The Latest: Supreme Court limits nationwide injunctions, but fate of birthright citizenship unclear

Yahoo4 hours ago

The court on Friday issued decisions on the final six cases that were left on its docket for the summer, including emergency appeals relating to Trump's agenda.
A divided Supreme Court ruled that individual judges lack the authority to grant nationwide injunctions, but the decision left unclear the fate of President Donald Trump 's restrictions on birthright citizenship.
The court sided with Maryland parents with religious objections to school book material, preserved a key part of an Obamacare coverage requirement, upheld a law aimed at blocking kids from seeing pornography online and preserved a fee subsidizing phone and internet services in schools, libraries and rural areas.
Here's the latest:
Trump says he will 'promptly file' to push policies after court's decision
Speaking from the White House, Trump said he would try to advance restrictions on birthright citizenship and other policies that had been blocked by district courts.
Trump calls court ruling a 'monumental victory'
The president, making a rare appearance to hold a news conference in the White House briefing room, said Friday that the decision from the Supreme Court was 'amazing' and a 'monumental victory for the Constitution,' the separation of powers and the rule of law.

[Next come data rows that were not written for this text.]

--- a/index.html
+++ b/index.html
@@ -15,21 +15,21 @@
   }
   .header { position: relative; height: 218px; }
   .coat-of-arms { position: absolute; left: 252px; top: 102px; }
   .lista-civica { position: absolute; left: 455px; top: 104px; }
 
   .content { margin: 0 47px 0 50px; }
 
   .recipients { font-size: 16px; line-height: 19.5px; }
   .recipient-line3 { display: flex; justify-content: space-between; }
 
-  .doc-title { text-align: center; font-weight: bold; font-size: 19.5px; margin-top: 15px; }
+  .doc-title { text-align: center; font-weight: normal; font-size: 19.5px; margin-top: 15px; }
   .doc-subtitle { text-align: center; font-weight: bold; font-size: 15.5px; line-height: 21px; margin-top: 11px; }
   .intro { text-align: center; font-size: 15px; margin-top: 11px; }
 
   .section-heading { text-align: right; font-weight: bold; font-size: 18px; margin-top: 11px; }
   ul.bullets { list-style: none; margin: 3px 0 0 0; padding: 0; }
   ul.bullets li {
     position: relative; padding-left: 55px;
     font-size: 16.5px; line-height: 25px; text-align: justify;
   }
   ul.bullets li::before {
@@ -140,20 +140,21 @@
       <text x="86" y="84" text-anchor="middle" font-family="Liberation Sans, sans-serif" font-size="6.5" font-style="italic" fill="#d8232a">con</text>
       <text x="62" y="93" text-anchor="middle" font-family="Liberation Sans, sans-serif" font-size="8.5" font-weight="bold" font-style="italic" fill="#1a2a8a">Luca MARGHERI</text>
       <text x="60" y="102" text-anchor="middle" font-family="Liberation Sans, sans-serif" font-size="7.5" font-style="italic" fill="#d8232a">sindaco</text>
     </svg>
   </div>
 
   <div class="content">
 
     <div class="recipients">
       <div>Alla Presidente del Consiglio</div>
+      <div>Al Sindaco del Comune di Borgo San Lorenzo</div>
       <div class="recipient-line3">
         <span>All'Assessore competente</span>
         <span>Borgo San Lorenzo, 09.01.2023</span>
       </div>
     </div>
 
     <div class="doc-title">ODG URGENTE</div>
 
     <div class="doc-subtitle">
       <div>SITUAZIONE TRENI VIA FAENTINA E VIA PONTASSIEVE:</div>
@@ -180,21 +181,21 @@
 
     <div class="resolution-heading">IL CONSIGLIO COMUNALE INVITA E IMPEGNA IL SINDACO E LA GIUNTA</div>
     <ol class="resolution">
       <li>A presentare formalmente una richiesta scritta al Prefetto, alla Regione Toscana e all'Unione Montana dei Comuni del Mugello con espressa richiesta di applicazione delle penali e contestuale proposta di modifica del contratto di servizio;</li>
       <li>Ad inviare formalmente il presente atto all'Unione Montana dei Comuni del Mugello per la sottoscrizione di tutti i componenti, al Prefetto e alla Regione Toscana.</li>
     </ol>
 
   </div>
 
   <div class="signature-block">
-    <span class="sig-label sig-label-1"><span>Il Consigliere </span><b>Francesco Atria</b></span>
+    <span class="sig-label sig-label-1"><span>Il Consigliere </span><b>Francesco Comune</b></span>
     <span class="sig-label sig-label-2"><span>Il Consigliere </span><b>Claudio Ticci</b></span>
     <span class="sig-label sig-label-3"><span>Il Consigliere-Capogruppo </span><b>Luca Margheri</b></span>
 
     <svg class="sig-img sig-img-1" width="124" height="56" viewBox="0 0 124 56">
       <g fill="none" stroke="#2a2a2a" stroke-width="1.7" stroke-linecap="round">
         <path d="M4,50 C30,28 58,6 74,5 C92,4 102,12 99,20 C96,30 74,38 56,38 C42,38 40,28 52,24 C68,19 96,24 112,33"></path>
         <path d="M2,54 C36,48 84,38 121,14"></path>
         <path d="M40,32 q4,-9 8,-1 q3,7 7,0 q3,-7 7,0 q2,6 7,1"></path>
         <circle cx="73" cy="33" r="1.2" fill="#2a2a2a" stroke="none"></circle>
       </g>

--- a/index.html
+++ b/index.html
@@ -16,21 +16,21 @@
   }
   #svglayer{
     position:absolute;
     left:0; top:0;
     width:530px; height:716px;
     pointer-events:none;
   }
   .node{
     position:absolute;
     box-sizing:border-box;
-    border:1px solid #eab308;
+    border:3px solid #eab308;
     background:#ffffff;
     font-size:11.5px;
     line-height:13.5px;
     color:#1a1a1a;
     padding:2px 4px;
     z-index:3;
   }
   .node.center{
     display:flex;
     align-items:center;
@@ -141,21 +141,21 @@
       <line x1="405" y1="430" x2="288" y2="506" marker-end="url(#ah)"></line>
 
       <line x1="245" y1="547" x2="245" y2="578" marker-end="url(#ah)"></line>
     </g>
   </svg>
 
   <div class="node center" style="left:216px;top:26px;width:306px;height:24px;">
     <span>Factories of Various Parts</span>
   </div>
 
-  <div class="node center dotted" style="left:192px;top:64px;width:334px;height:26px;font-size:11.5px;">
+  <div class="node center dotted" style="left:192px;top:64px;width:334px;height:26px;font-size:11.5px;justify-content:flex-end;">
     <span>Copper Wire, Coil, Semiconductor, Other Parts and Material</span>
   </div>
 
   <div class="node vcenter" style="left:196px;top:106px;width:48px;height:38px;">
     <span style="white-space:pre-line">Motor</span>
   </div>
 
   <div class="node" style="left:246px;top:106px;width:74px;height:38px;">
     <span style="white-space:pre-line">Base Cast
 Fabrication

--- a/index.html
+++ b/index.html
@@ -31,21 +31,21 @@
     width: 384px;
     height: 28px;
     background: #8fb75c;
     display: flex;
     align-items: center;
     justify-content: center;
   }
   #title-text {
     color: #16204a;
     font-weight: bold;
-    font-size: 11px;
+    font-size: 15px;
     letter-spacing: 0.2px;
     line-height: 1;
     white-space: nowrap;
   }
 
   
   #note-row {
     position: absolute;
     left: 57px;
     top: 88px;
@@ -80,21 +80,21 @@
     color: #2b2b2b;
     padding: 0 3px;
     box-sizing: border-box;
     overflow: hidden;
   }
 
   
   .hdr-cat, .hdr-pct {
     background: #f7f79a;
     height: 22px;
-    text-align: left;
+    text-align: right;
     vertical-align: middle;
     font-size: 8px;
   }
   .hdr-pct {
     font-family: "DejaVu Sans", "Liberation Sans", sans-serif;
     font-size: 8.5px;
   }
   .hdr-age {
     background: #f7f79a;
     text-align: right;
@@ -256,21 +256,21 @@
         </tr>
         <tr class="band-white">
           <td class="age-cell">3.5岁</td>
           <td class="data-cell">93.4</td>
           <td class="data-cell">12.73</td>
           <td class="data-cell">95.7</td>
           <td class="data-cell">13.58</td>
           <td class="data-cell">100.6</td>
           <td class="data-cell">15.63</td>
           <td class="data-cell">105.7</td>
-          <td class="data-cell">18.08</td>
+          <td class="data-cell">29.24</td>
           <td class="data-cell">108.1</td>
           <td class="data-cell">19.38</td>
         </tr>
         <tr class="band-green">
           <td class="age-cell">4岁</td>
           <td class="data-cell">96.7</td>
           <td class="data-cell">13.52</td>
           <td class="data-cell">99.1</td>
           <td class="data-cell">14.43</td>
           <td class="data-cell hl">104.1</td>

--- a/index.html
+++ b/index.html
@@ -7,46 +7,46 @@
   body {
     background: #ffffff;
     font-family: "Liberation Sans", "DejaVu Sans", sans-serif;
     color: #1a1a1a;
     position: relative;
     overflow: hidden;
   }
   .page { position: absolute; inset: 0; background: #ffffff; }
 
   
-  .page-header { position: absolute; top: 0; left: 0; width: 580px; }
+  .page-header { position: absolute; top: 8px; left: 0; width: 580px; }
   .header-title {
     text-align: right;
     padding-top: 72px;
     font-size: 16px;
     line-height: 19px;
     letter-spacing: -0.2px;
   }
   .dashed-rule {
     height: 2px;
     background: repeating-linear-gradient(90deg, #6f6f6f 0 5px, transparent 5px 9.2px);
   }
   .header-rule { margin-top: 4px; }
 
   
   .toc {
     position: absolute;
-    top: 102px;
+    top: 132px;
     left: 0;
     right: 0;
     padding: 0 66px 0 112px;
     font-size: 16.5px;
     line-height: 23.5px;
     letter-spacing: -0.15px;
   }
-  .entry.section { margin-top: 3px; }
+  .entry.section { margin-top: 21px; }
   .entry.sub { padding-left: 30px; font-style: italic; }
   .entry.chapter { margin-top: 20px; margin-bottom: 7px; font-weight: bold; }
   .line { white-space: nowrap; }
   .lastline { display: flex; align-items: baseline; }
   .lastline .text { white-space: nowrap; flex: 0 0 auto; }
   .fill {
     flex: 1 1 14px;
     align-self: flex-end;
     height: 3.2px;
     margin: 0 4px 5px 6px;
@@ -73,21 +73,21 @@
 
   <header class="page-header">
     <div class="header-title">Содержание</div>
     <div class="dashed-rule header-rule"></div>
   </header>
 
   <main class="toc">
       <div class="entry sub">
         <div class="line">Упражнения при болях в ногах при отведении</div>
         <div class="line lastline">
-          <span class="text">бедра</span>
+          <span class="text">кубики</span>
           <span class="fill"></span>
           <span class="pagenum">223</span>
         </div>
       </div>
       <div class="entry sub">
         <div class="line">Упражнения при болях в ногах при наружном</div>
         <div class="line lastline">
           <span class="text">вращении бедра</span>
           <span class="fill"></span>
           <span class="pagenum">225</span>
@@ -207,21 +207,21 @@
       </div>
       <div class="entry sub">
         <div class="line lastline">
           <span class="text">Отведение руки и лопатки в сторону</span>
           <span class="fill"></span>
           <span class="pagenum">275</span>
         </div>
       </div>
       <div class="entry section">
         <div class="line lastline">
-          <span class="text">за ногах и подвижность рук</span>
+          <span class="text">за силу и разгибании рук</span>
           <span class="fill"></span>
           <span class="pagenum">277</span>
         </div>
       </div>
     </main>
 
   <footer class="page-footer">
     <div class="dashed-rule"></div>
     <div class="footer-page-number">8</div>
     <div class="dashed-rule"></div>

Vance praises court ruling on 'ridiculous process' of injunctions
'Under our system, everyone has to follow the law—including judges!' the vice president wrote on the social platform X.
Nationwide injunctions have become a key brake on Trump's efforts to dramatically reshape the government, frustrating him and his allies.
Options remain 'for individuals to obtain relief from the courts,' legal group says
Skye Perryman, the president and CEO of the nonprofit Democracy Forward, called the court's birthright citizenship decision 'another obstacle' to the protection of constitutional rights, but added that 'a number of pathways remain for individuals to obtain relief from the courts.'
Democracy Forward has led winning injunctions against the administration over pauses to federal funding.
'Lawyers in this nation will find a way or make one in the work to achieve what our Constitution mandates and our nation promises,' Perryman said in a statement.
Immigrant advocates say the court has 'invited chaos, inequality' with ruling
The Supreme Court ruling 'opens the door to a dangerous patchwork of rights in this country, where a child's citizenship may now depend on the judicial district in which they're born,' said Krish O'Mara Vignarajah, president and CEO of Global Refuge, a nonprofit group that supports refugees and migrants entering the U.S. 'This is a deeply troubling moment not only for immigrant families, but for the legal uniformity that underpins our Constitution.'
'Birthright citizenship has been settled constitutional law for more than a century,' he said in a statement. 'By denying lower courts the ability to enforce that right uniformly, the Court has invited chaos, inequality, and fear,' Vignarajah continued.
Law aimed at blo cking kids from seeing pornography online upheld
The ruling came in a case over a Texas law that was challenged by an adult-entertainment industry trade group called the Free Speech Coalition.
The group said the law puts an unfair free speech burden on adults by requiring them to submit personal information that could be vulnerable to hacking or tracking. It agreed, though, that children under 18 shouldn't be seeing porn.
Nearly half all states have passed similar age verification laws as smartphones and other devices make it easier to access online porn, including hardcore obscene material.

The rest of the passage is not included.